One social media meninist demanded that if women got an all-female Wonder Woman screening, well, men should get an all-male Star Wars screening. Star Wars, apparently, is really for boys, despite the fact that it’s always had female co-leads, and Wonder Woman is really for girls, except when the boys decide they might want it too. Computer programming was for girls until there was cache in it. Nursing was for girls until medicine and medical technology became two of the fastest growing industries. Web design was for girls until it was repackaged as front end dev.

The most common response I get from men when I write about workplace equality is a kind of wail that who knows what’s next. First it’s all girl coding bootcamps, next it’s men making a fraction of what women do on the dollar and having a harder time finding work and getting promotions, what next, what next. But I think only a small percentage of men really fear some kind of gender war apocalypse, a total reversal of their fortunes.
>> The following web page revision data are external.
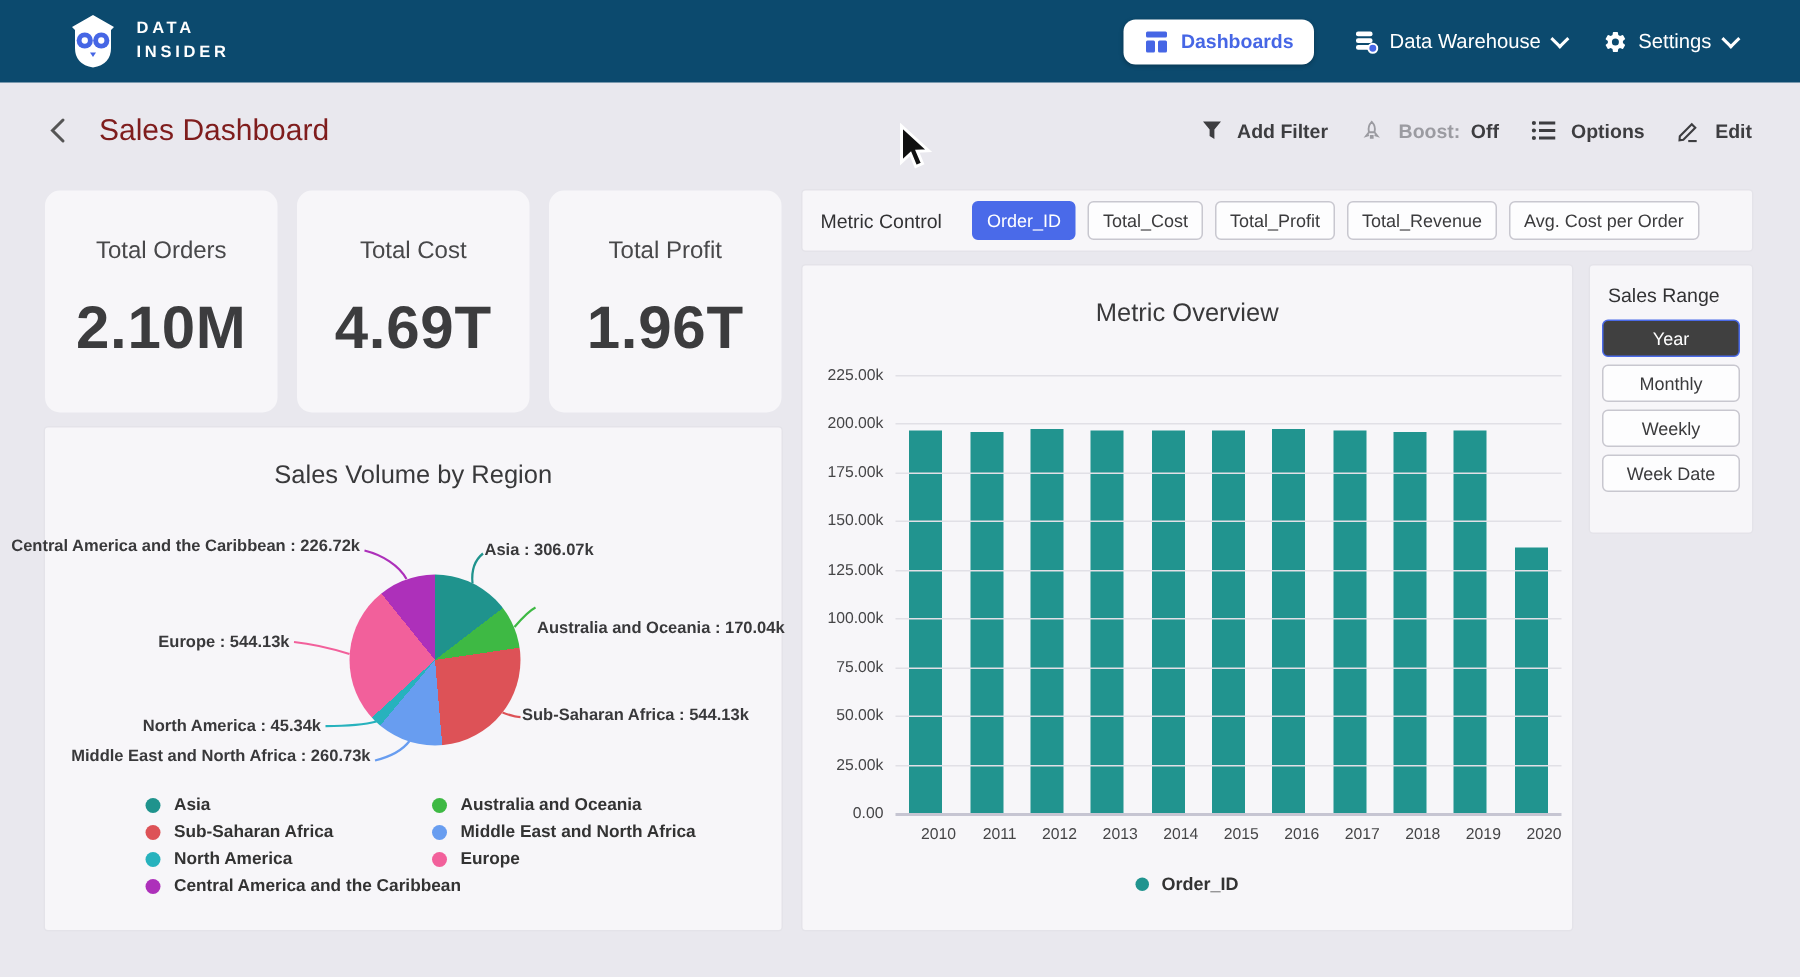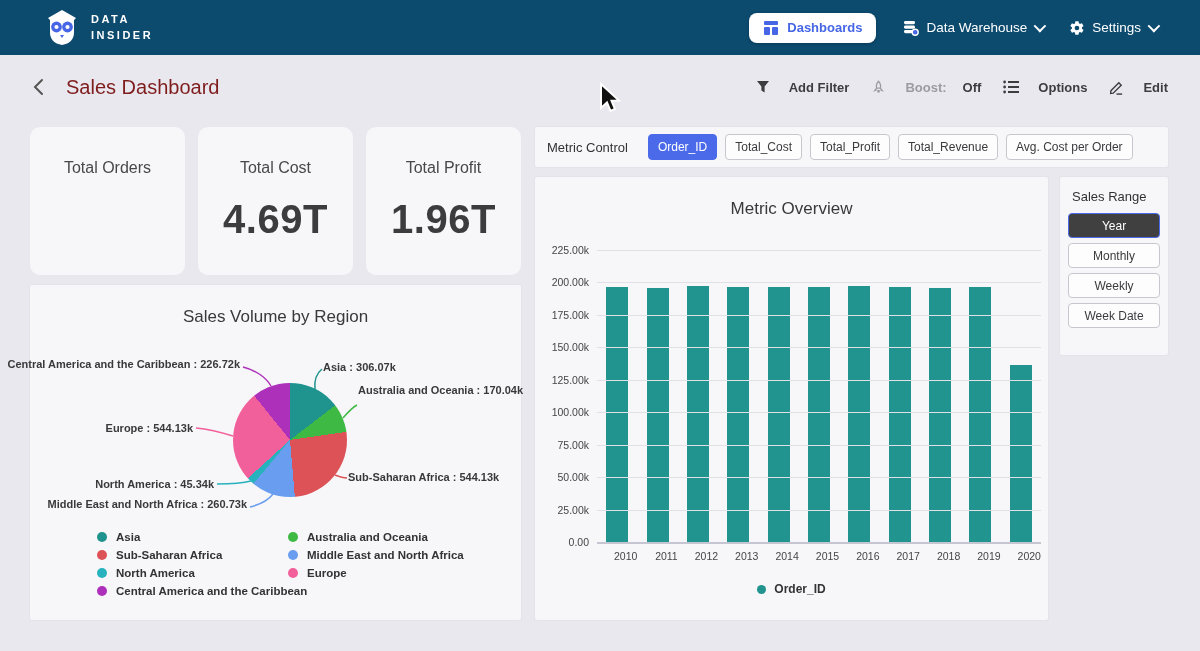"Add Filter" .h-action { gap: 19px -> 10px }
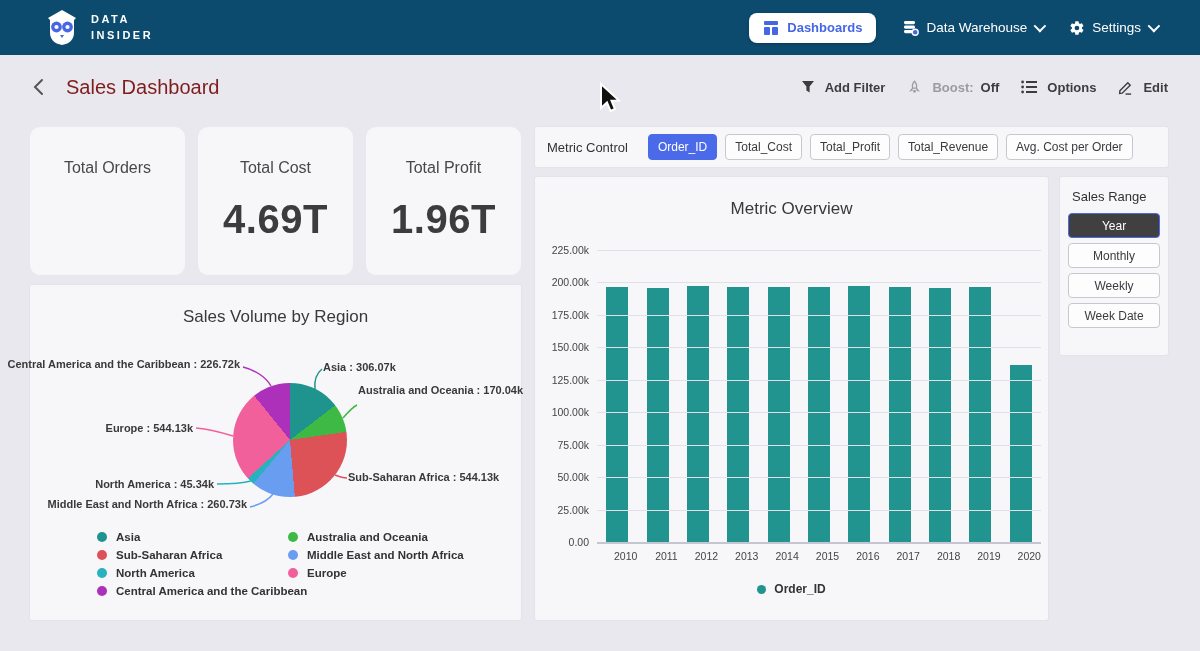"2.10M" div.kpi-value { html: none -> <div>2.10M</div> }
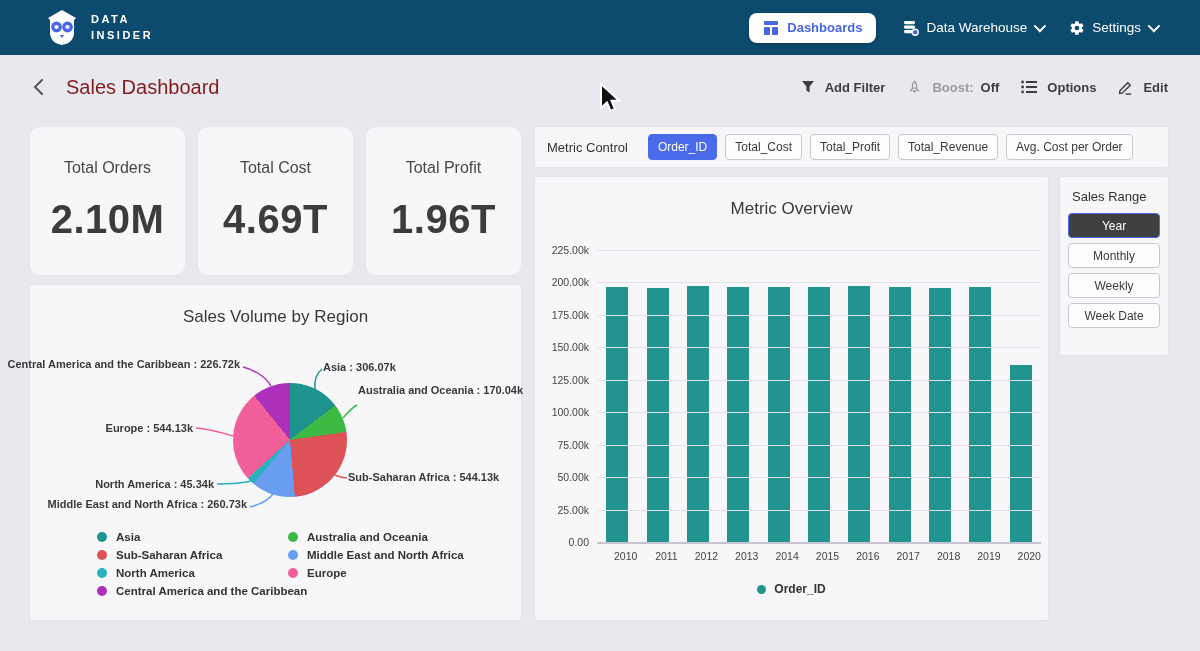"Australia and Oceania : 170.04k" div.pie-label { top: 99px -> 128px }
These men don’t really fear “political correctness gone mad,” they flinch at the petty insult of not being first in line for this screening, or that scholarship. They’re annoyed at sensitivity training and workshops, suspicious of that diverse new hire and all the special treatment they must have received. More viscerally, some are infuriated by gains made by women and other protected classes in wages, and their increasing presence in some fields. Their gains must mean losses for these men and they must have come by them dishonestly. Through some new special advantage.

For all that protest over this Wonder Woman screening is a silly spectacle, it’s emblematic of greater struggles we face in the workplace, at home and in society more broadly. It is, in a away, every complaint about diversity and equality in a sad little nutshell – illogical, conflicted and powered by entitlement so bone deep the people complaining can’t notice it. Guys, just let us have this screening.